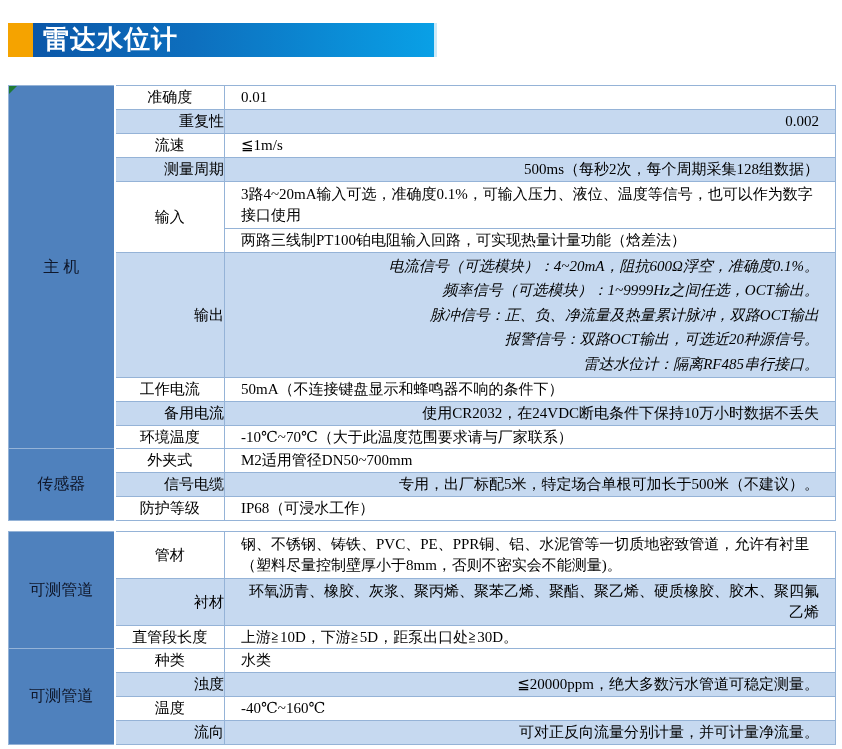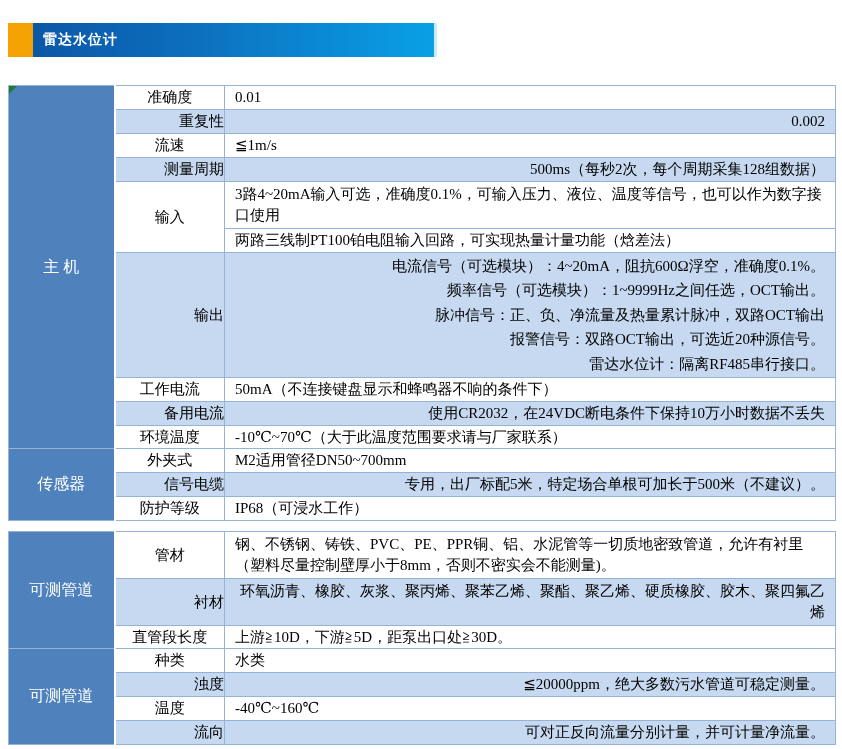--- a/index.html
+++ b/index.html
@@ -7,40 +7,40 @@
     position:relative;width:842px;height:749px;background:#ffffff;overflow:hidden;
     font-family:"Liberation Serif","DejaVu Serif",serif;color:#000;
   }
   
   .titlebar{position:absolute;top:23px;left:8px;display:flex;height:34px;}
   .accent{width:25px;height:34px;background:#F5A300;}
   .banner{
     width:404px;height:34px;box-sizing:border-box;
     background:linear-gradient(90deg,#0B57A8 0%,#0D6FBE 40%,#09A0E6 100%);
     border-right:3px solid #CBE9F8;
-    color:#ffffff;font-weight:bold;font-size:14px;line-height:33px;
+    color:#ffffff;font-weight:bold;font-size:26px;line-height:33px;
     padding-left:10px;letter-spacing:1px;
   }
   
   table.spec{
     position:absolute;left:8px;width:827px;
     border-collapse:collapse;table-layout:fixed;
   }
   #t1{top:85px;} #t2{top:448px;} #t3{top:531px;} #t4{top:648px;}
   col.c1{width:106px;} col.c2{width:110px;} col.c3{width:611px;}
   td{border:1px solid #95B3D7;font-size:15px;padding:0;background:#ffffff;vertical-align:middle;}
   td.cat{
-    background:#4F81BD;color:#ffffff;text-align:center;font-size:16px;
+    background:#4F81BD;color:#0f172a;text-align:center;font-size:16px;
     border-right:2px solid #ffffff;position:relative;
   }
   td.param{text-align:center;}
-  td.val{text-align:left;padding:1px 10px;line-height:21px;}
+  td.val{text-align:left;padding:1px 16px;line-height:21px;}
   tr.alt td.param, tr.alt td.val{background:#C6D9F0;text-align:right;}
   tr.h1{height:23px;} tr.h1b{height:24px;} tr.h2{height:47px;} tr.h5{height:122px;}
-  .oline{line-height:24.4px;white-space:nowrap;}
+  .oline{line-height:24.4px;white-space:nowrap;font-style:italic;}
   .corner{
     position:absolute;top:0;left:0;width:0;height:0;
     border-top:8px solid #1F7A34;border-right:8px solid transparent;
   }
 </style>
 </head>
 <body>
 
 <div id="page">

● ● ●

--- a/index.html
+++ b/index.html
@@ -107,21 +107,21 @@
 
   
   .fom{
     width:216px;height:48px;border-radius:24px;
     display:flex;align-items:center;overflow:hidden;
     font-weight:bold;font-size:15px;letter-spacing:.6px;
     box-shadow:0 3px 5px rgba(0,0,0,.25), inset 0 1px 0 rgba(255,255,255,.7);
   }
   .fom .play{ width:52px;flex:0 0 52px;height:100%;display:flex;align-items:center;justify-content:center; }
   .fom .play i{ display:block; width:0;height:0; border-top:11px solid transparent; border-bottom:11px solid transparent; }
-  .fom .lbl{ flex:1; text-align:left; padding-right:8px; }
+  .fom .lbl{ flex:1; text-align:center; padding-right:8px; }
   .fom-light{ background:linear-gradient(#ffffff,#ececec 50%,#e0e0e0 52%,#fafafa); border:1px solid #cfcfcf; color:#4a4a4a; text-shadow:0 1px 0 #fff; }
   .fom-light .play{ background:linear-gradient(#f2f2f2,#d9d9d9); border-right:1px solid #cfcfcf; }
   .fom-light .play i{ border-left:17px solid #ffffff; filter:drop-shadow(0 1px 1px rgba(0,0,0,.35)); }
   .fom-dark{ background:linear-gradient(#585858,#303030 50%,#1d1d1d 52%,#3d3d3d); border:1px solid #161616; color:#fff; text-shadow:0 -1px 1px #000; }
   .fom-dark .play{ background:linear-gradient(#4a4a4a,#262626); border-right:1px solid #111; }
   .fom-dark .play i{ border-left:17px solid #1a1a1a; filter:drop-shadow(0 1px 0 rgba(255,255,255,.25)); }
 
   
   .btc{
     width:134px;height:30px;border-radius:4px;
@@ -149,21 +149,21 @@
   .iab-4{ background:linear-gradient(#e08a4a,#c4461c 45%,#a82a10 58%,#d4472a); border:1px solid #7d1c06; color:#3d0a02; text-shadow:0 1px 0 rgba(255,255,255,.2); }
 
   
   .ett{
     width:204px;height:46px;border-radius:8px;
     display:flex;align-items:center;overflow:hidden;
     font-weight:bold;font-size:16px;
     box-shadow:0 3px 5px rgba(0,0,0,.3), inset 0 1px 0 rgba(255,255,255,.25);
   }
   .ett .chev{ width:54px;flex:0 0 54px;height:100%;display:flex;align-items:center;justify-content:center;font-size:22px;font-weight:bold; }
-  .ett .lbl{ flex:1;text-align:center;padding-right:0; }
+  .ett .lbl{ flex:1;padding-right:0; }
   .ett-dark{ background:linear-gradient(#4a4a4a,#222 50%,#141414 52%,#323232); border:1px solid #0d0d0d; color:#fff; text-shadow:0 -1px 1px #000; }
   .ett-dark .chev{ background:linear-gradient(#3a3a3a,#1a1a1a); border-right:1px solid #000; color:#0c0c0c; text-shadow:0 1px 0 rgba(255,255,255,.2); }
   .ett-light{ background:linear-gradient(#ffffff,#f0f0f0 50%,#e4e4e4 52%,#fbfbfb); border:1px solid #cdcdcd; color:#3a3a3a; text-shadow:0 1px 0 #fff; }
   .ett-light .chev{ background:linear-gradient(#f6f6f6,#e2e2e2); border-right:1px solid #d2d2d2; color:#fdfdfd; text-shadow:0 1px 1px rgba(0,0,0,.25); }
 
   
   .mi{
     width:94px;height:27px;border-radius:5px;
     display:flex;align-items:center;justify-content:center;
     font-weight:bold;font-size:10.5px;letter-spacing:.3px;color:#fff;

● ● ●

- **Instructions for the task**: Your reply must be a single number: the count of lines in the listing that hold "relative".

- **Result**: 2